Talk about cruel. And this from an expert in medical ethics.

Dr. Caplan finishes up his diatribe by purporting to reveal the true motivation behind the administration’s position as the advancement of its anti-abortion agenda (ignoring the fact that there are far more groups opposed to this research than just those opposed to abortion). In the process, he clearly reveals where he stands on the issues of abortion and when life begins, suggesting that conception in a petri dish is somehow less valuable than conception elsewhere. And he charges the Bush administration with attempting to spin their position as favorably as possible.

Last time I checked, that was what election-year politics was all about — positive spin to attract the most voters.

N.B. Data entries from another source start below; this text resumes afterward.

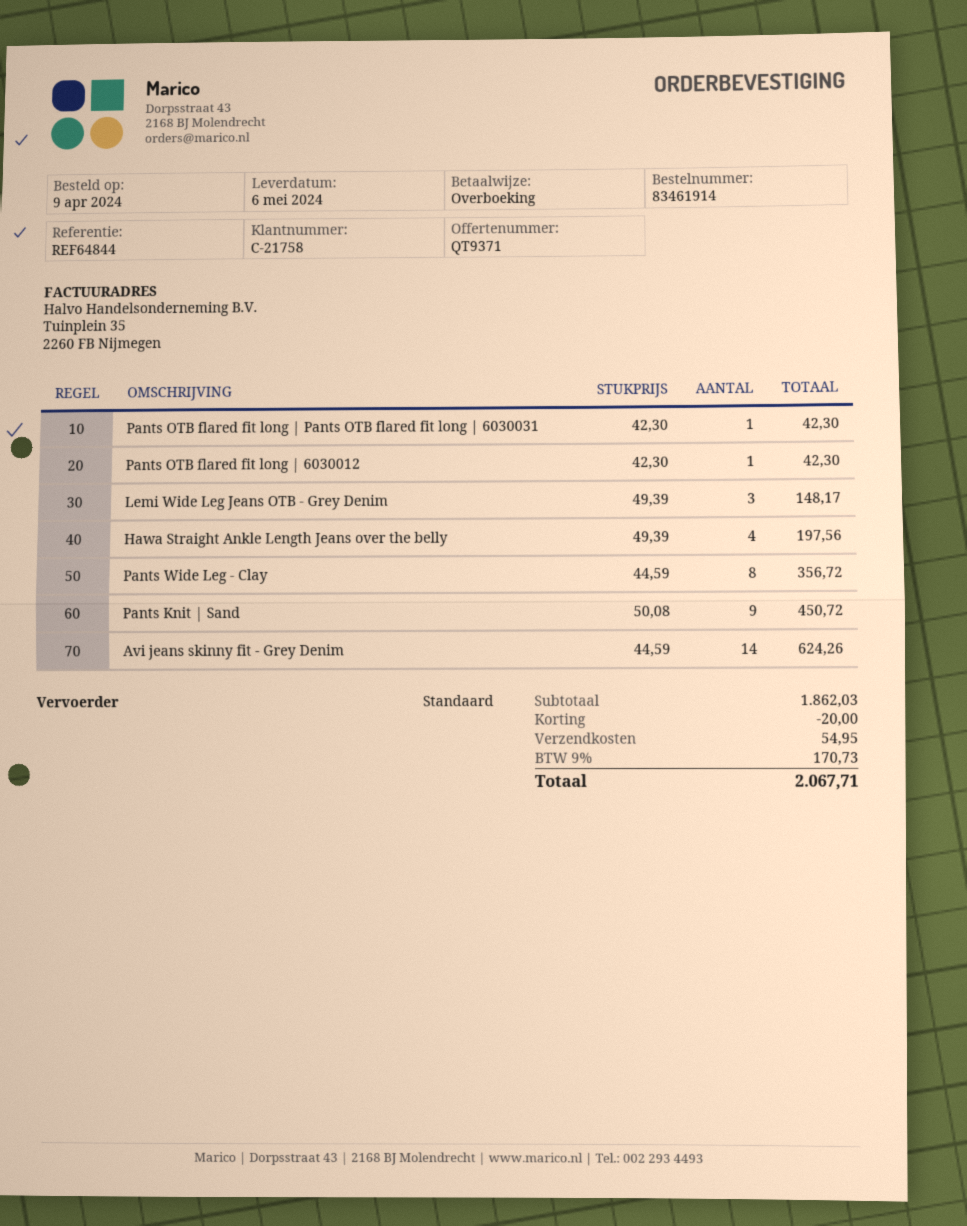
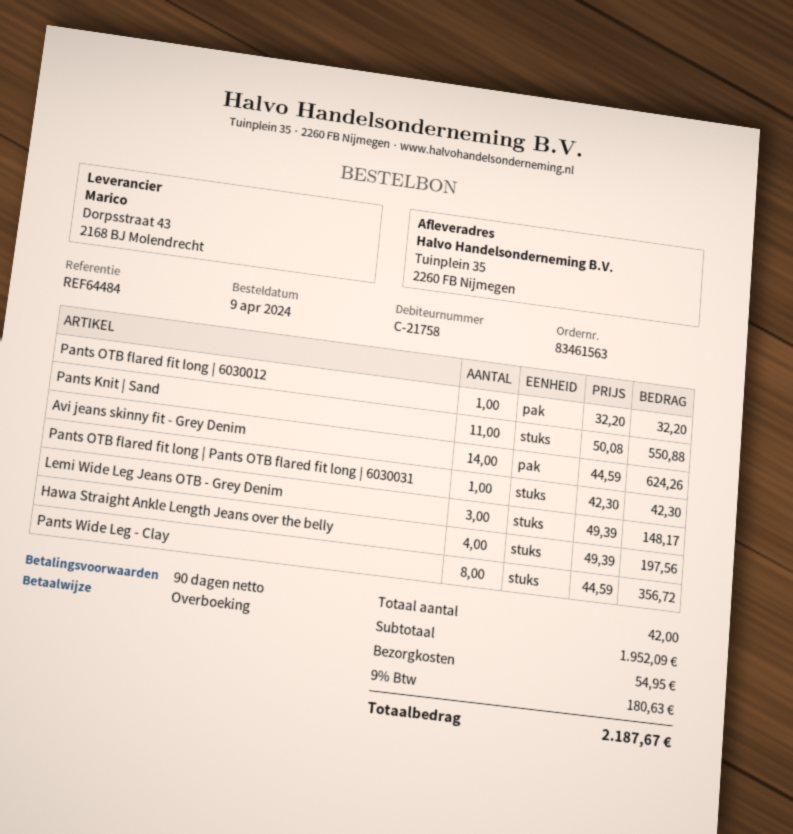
order number: 83461914 -> 83461563
reference: REF64844 -> REF64484
Pants OTB flared fit long | 6030012: 1 x 42.30 = 42.30 -> 1 x 32.20 = 32.20
Pants Knit | Sand: 9 x 50.08 = 450.72 -> 11 x 50.08 = 550.88
subtotal: 1862.03 -> 1952.09
discount: 20.00 -> none
tax: 9% = 170.73 -> 9% = 180.63
total: 2067.71 -> 2187.67

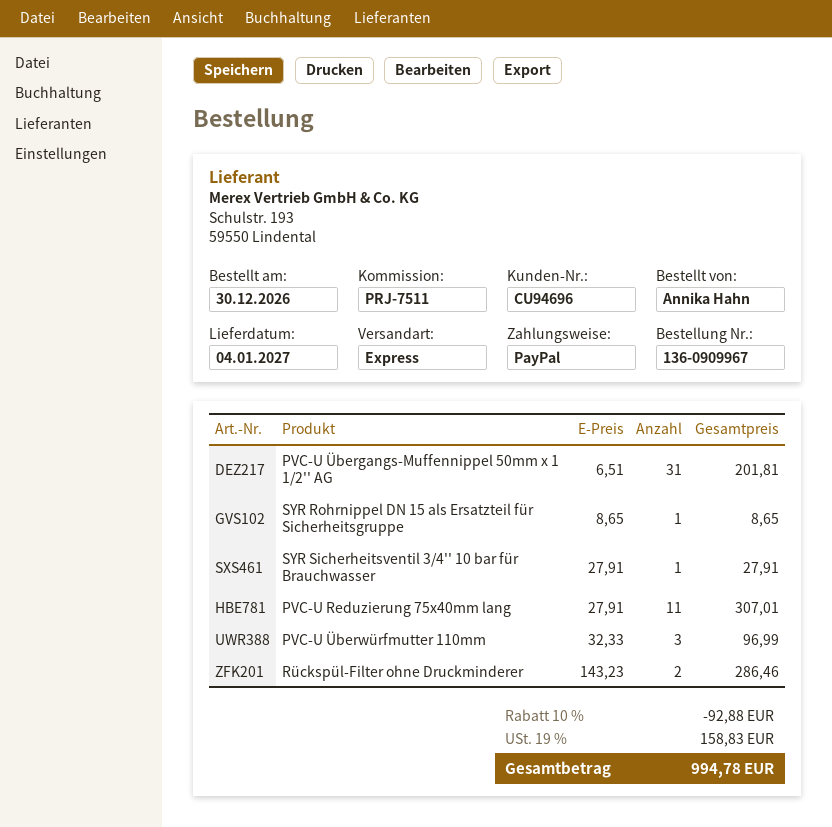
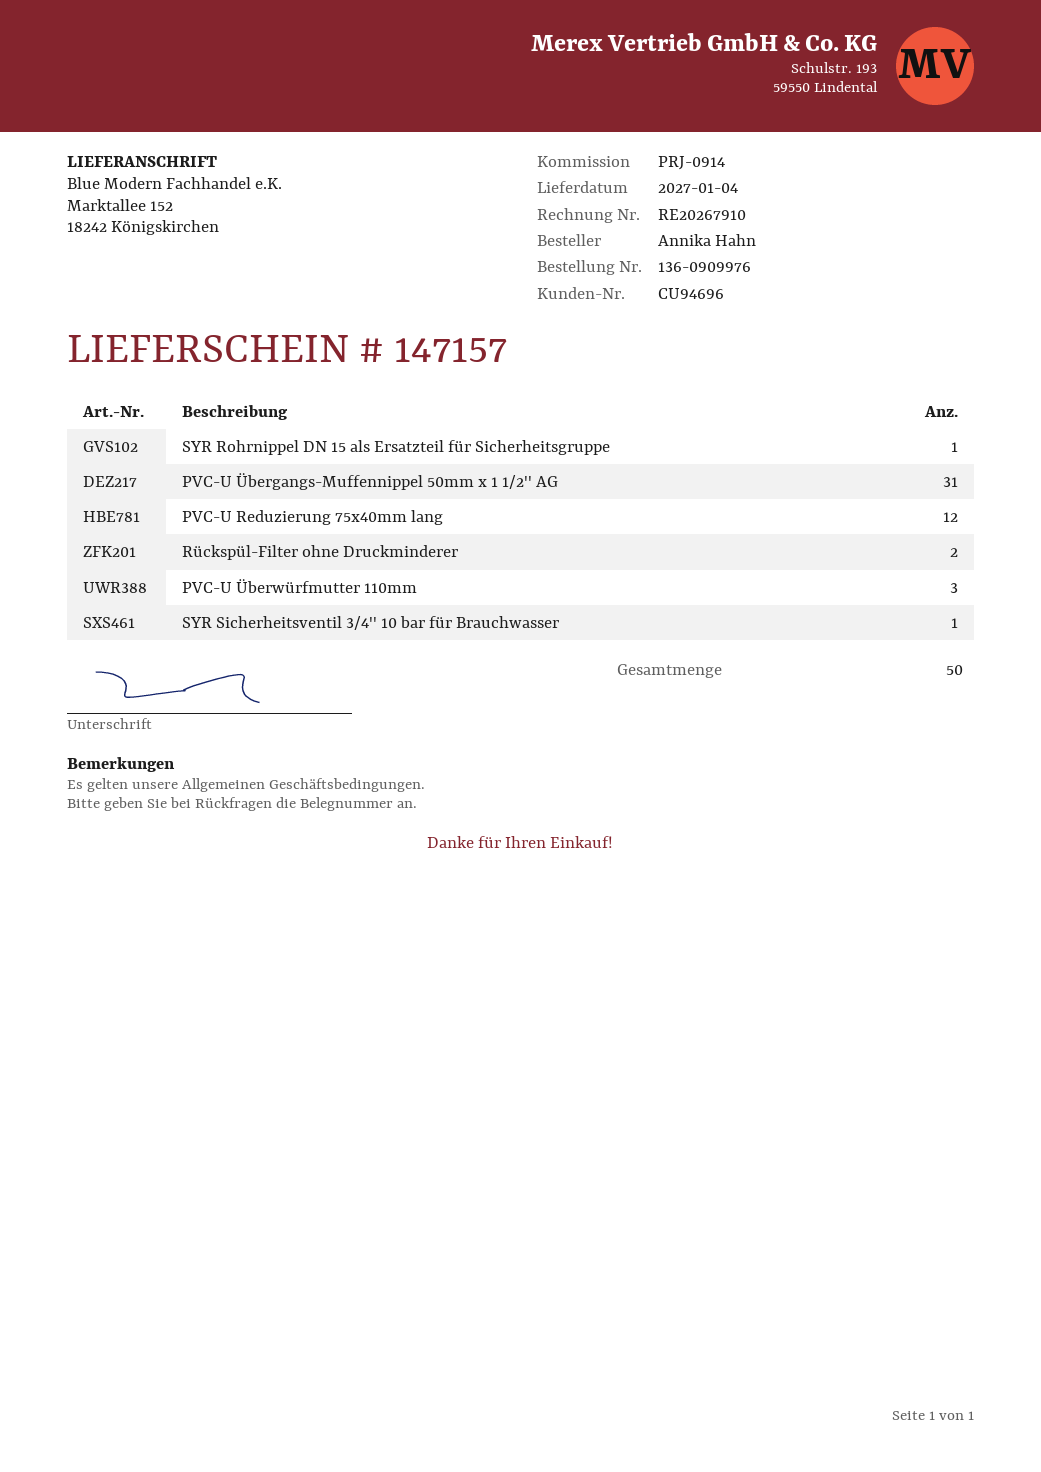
order number: 136-0909967 -> 136-0909976
reference: PRJ-7511 -> PRJ-0914
PVC-U Reduzierung 75x40mm lang: 11 -> 12

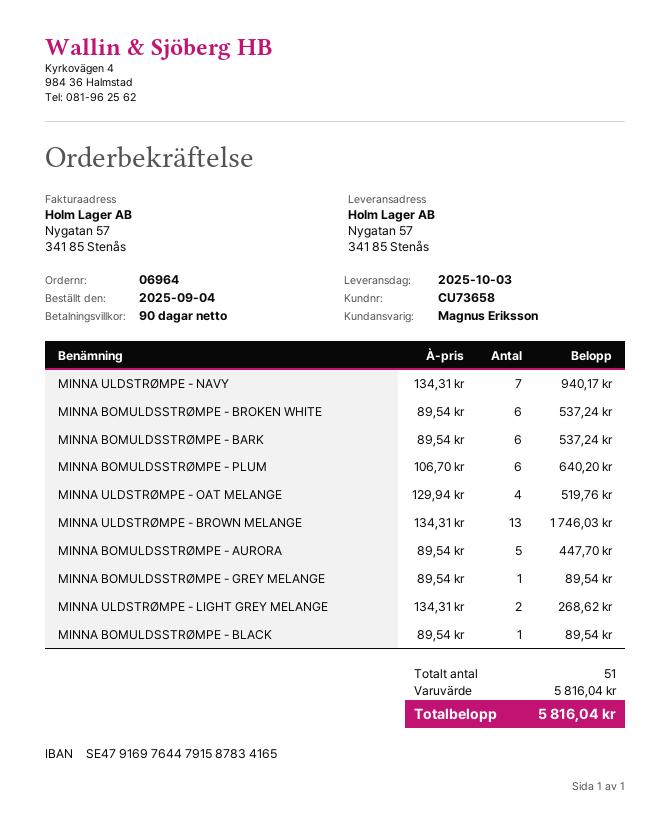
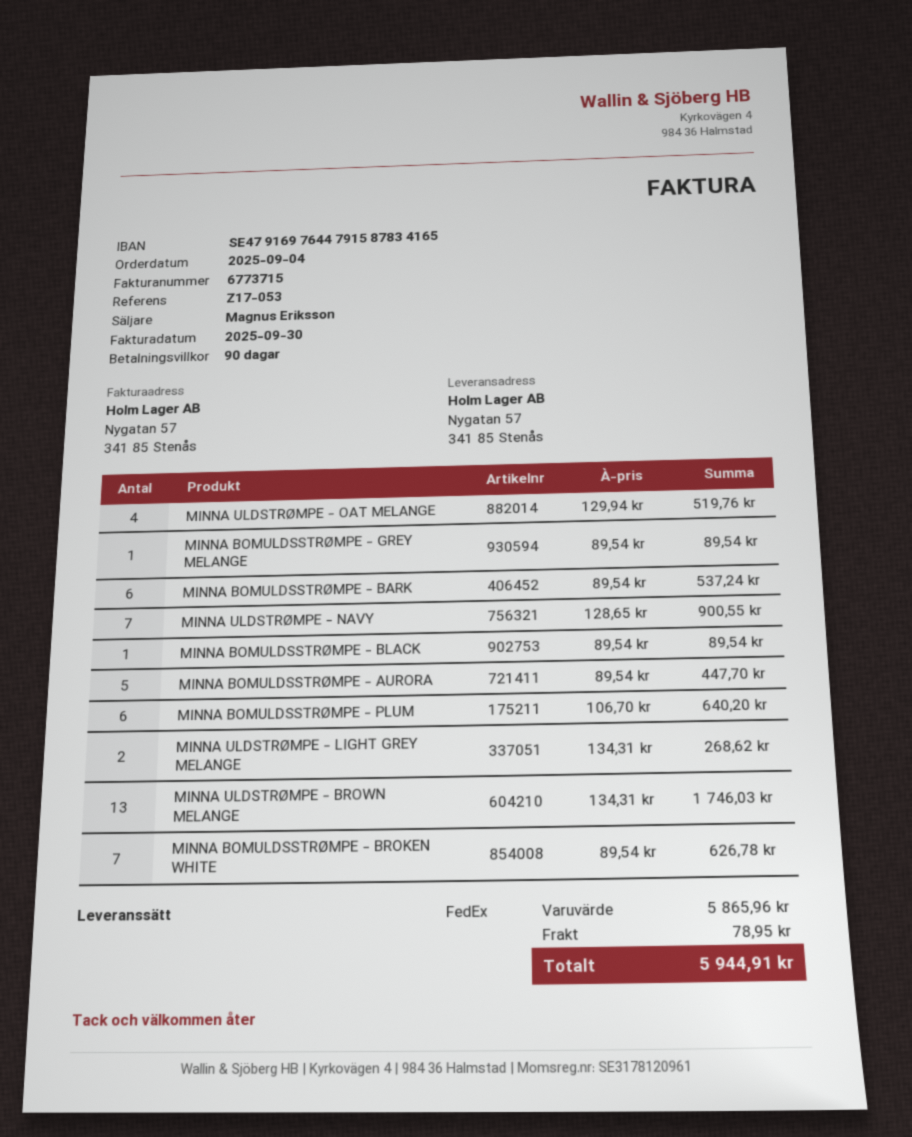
MINNA ULDSTRØMPE - NAVY: 7 x 134.31 = 940.17 -> 7 x 128.65 = 900.55
MINNA BOMULDSSTRØMPE - BROKEN WHITE: 6 x 89.54 = 537.24 -> 7 x 89.54 = 626.78
subtotal: 5816.04 -> 5865.96
shipping: none -> 78.95
total: 5816.04 -> 5944.91

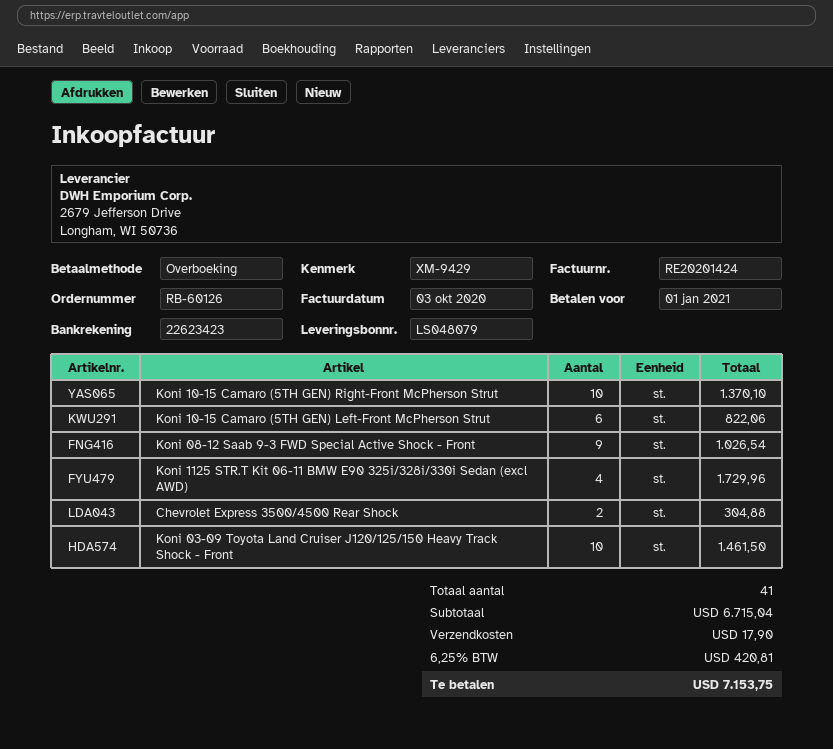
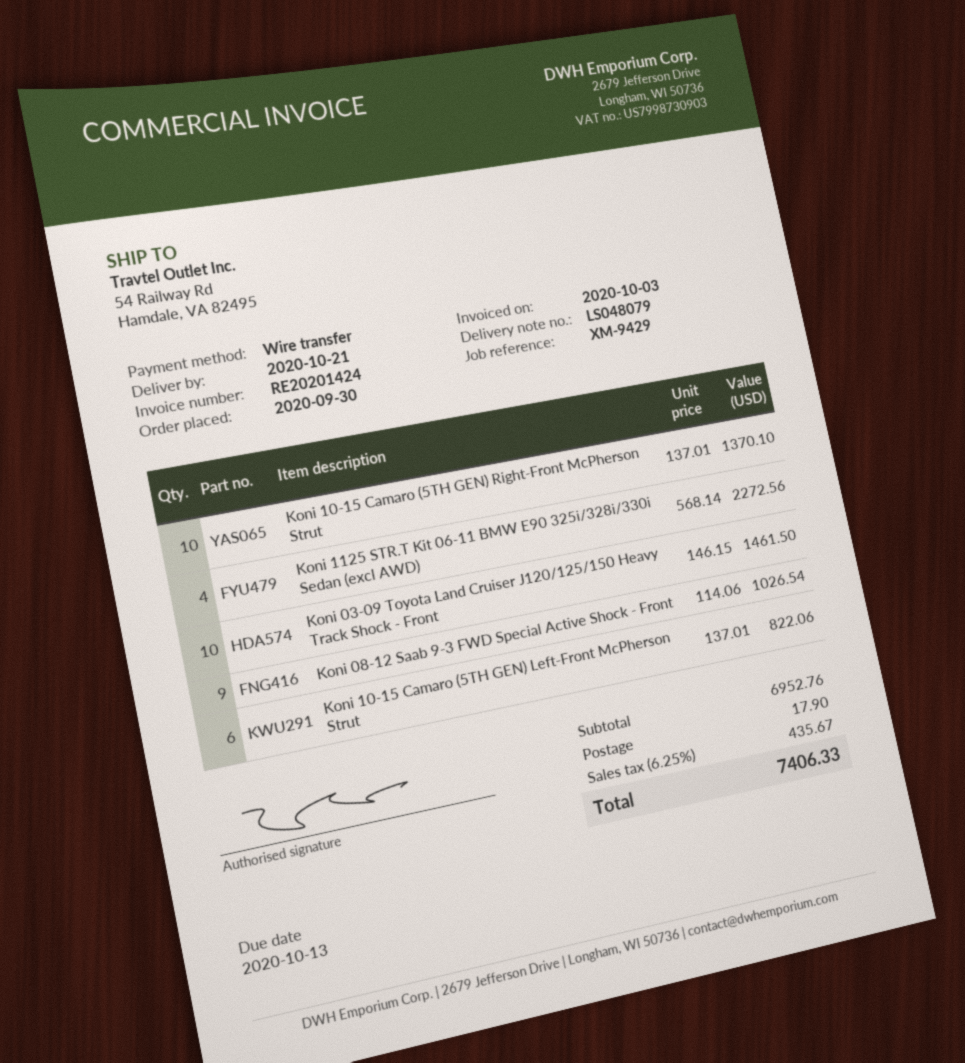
due date: 2021-01-01 -> 2020-10-13
Koni 1125 STR.T Kit 06-11 BMW E90 325i/328i/330i Sedan (excl AWD): 4 for 1729.96 -> 4 for 2272.56
Chevrolet Express 3500/4500 Rear Shock: 2 for 304.88 -> none
subtotal: 6715.04 -> 6952.76
tax: 6.25% = 420.81 -> 6.25% = 435.67
total: 7153.75 -> 7406.33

But Caplan’s claim that the Bush campaign is using stem-cell research as “a pawn in election politics” is simply maddening. Bush’s policy decision was three years ago, but who’s suddenly bringing it up in an election year? It’s the advocates of this research who are trying to make an issue of it again in an effort to influence the election in favor of John Kerry, who supports their cause. If that’s not making an election-year political pawn out of an incredibly delicate, controversial, emotional issue, I don’t know what is.

Tagged   Politics


  • #1.   Mom 10.08.2004

    Pretty good comment, although I didn’t understand the reference to the Benjamins. Maybe you should stop avoiding political comments!